Northern gannets are found in coastal, marine waters on the west and eastern coasts of the north Atlantic. They are found on the ocean at all times of the year, except when they come to land to breed in the summer. Breeding colonies are densely populated and found on sea stacks, steep cliffs, or uninhabited islands. Nests on cliffs and ledges are from just above the high water splash zone to over 200 meters. The suitability of breeding areas is determined by their proximity to good foraging, absence of terrestrial (mammalian) predators, and the presence of good updrafts for taking off and landing. (Mowbray, 2002)
Northern gannets are the largest seabirds in the northern Atlantic. Males are slightly larger than females, although they are similar in plumage. Males are from 93 to 110 cm in length, females from 92.5 to 104 cm. Mass is from 2470 to 3610 grams, with females averaging heavier than males (female average: 3067, male average: 2932). Wing length is from 484 to 535 mm. Adults are white with black-tipped wings and a yellowish crown and nape. The bill is pale blue with black nasal grooves and a black, serrated mandible. The feet and legs are gray-black with a greenish line running down the front of the leg and onto the toes. The line is yellow-green in males and bluish-green in females. The feet have well-developed webbing. The skin of the face is blue-gray and the eye has a bright blue orbital ring with a pale blue-gray iris. The bill is stout and straight and the maxilla overhangs the mandible slightly. The tail is long and tapers to a point. (Mowbray, 2002)

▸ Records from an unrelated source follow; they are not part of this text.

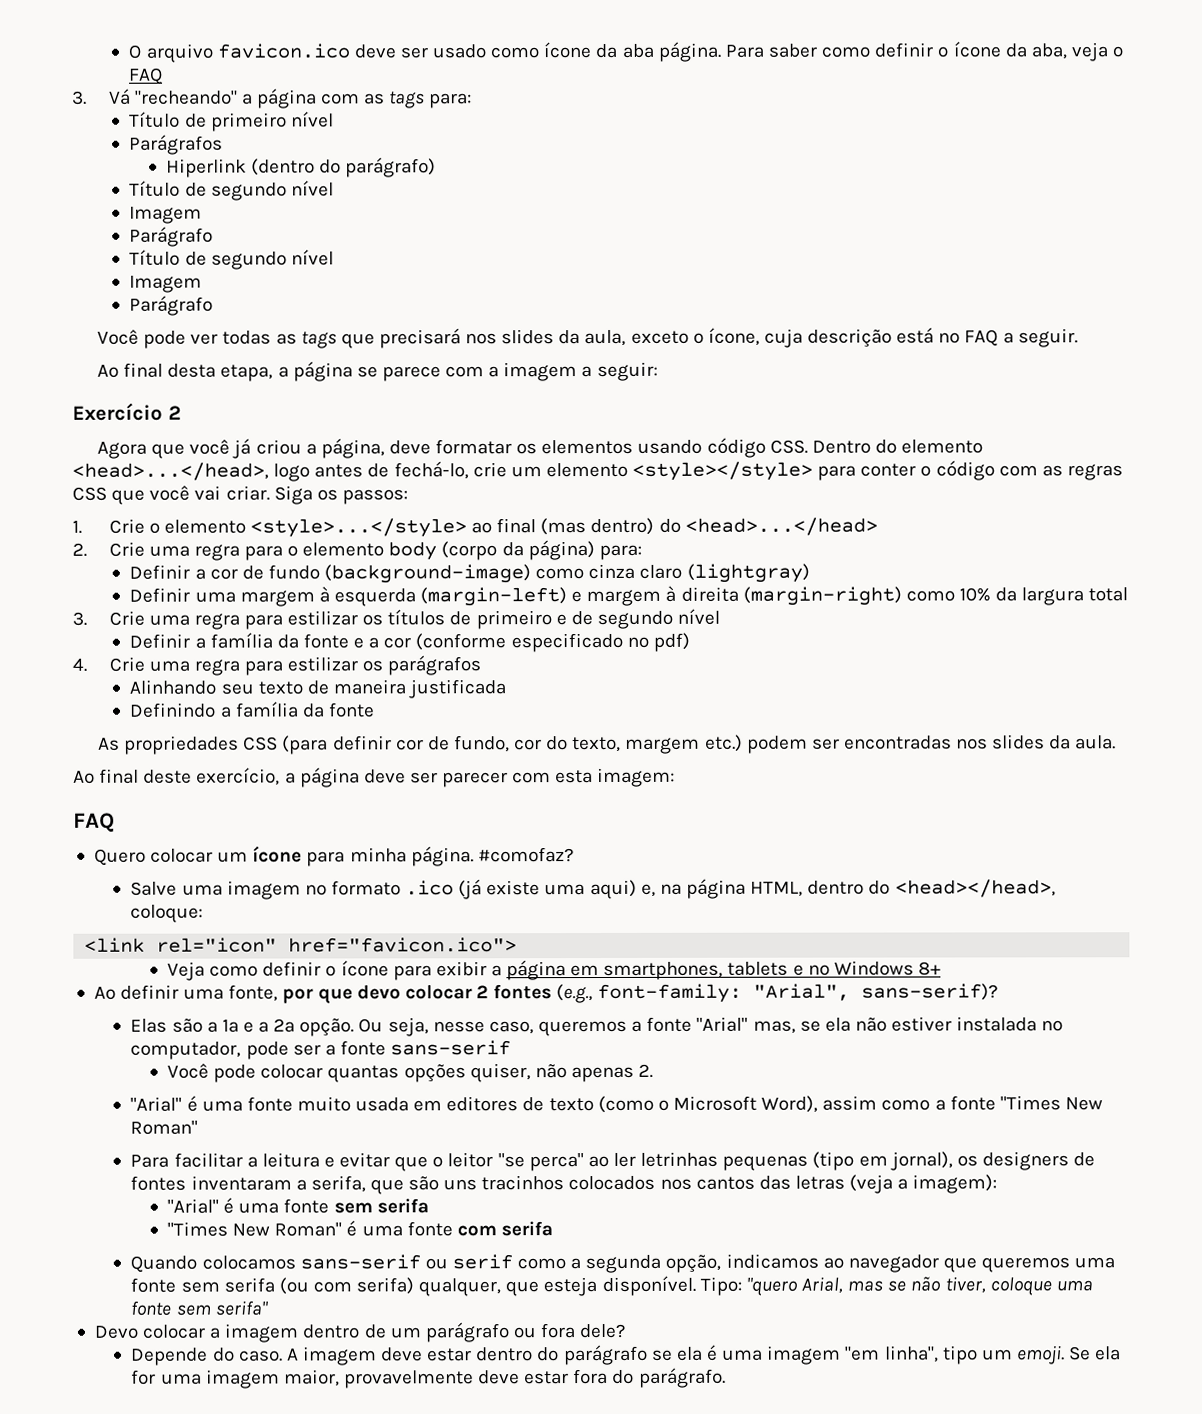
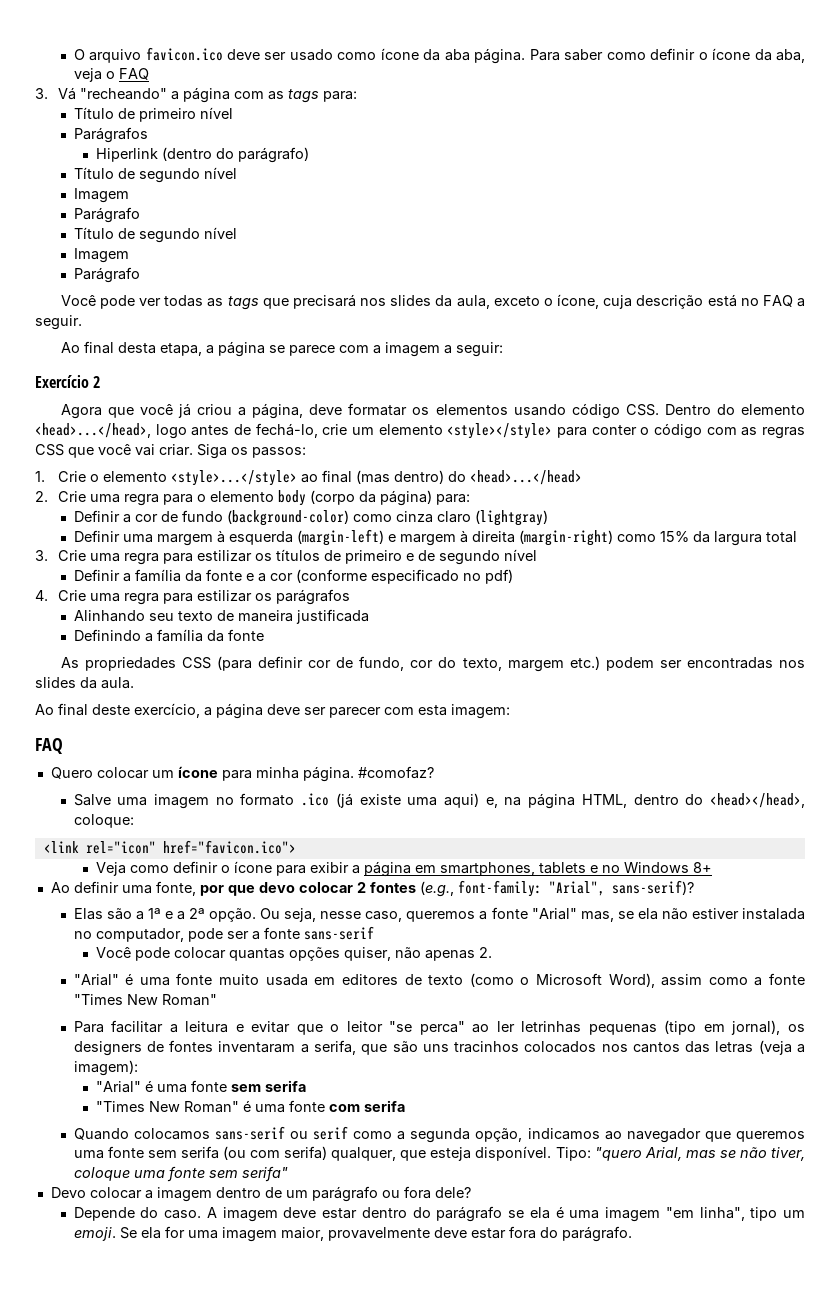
- Definir a cor de fundo (background-image) como cinza claro (lightgray)
+ Definir a cor de fundo (background-color) como cinza claro (lightgray)
- Definir uma margem à esquerda (margin-left) e margem à direita (margin-right) como 10% da largura total
+ Definir uma margem à esquerda (margin-left) e margem à direita (margin-right) como 15% da largura total

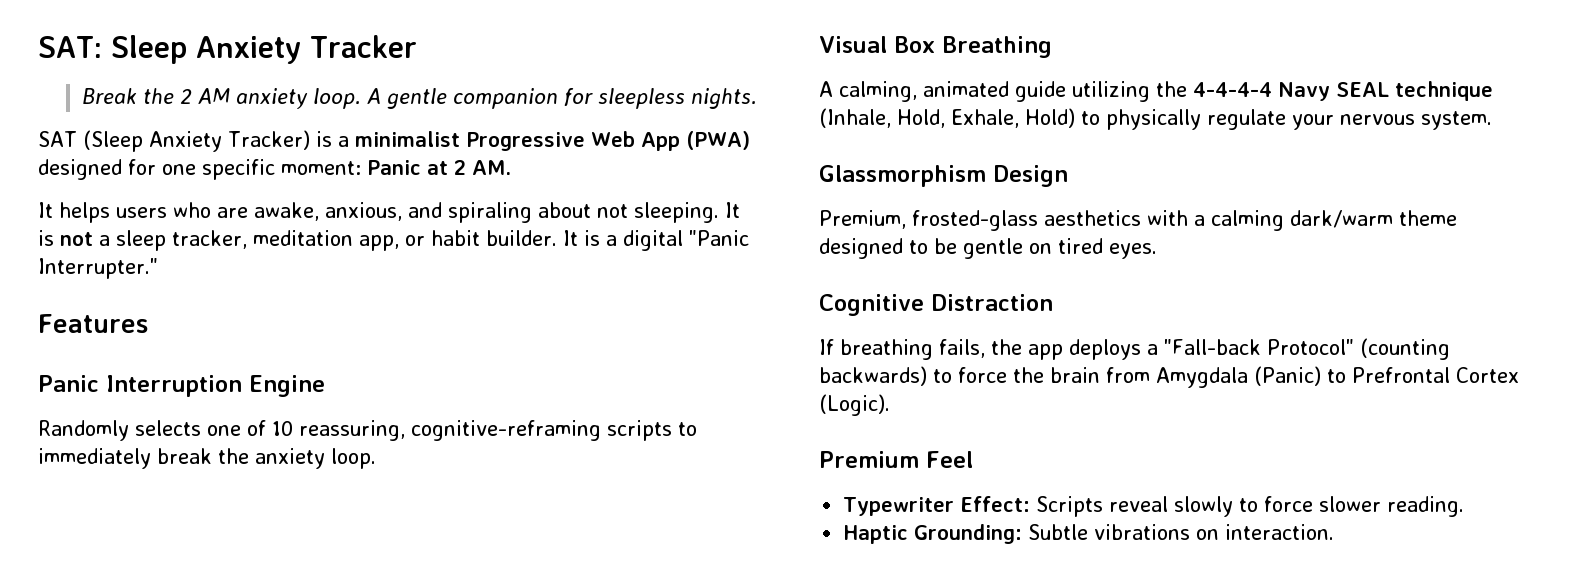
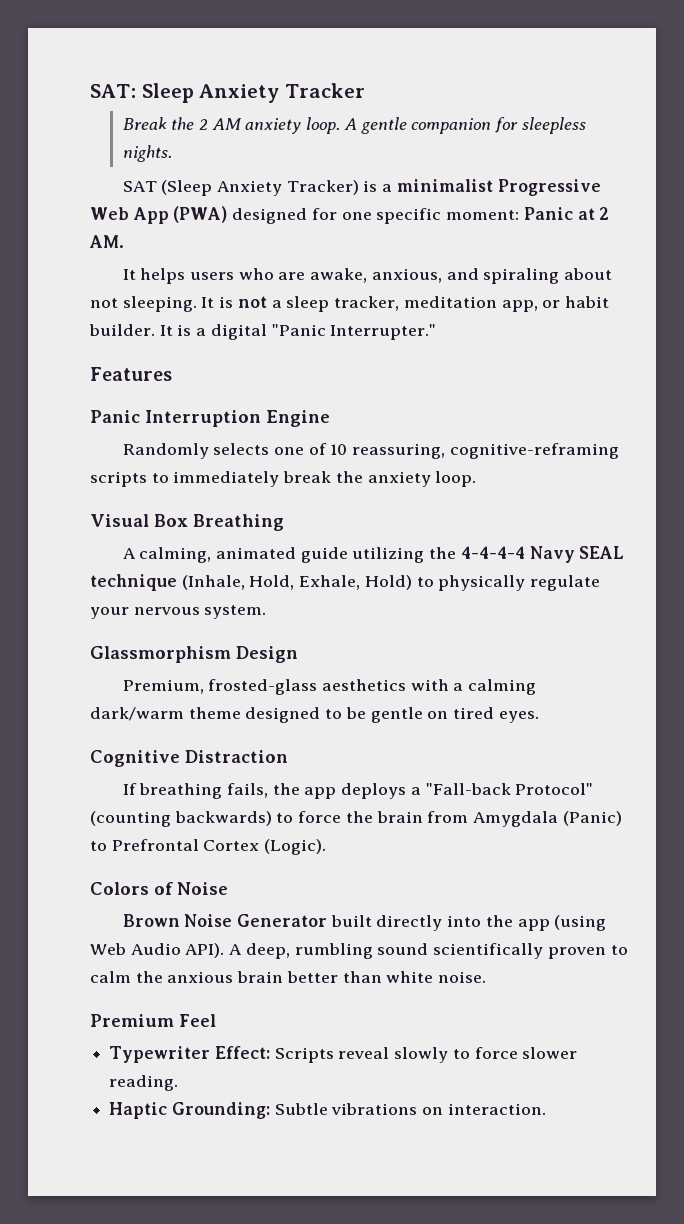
+ Colors of Noise
+ Brown Noise Generator built directly into the app (using Web Audio API). A deep, rumbling sound scientifically proven to calm the anxious brain better than white noise.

Juveniles are gray, mixed with white feathers. There is a V-shaped white patch on the rump. The bill, legs, and feet are black and they have bluish grey eyes. With each successive molt more white plumage develops, starting with the lower body and belly and moving progressively upwards to include the head, neck, and breast. Molts are erratic and there is no discernible pattern. Young at fledging weigh substantially more than adults, sometimes more than 4 kg. This weight is lost within 7 to 10 days of fledging, at which point they acheive an adult weight. Development of adult plumage takes 3 to 4 years. (Mowbray, 2002)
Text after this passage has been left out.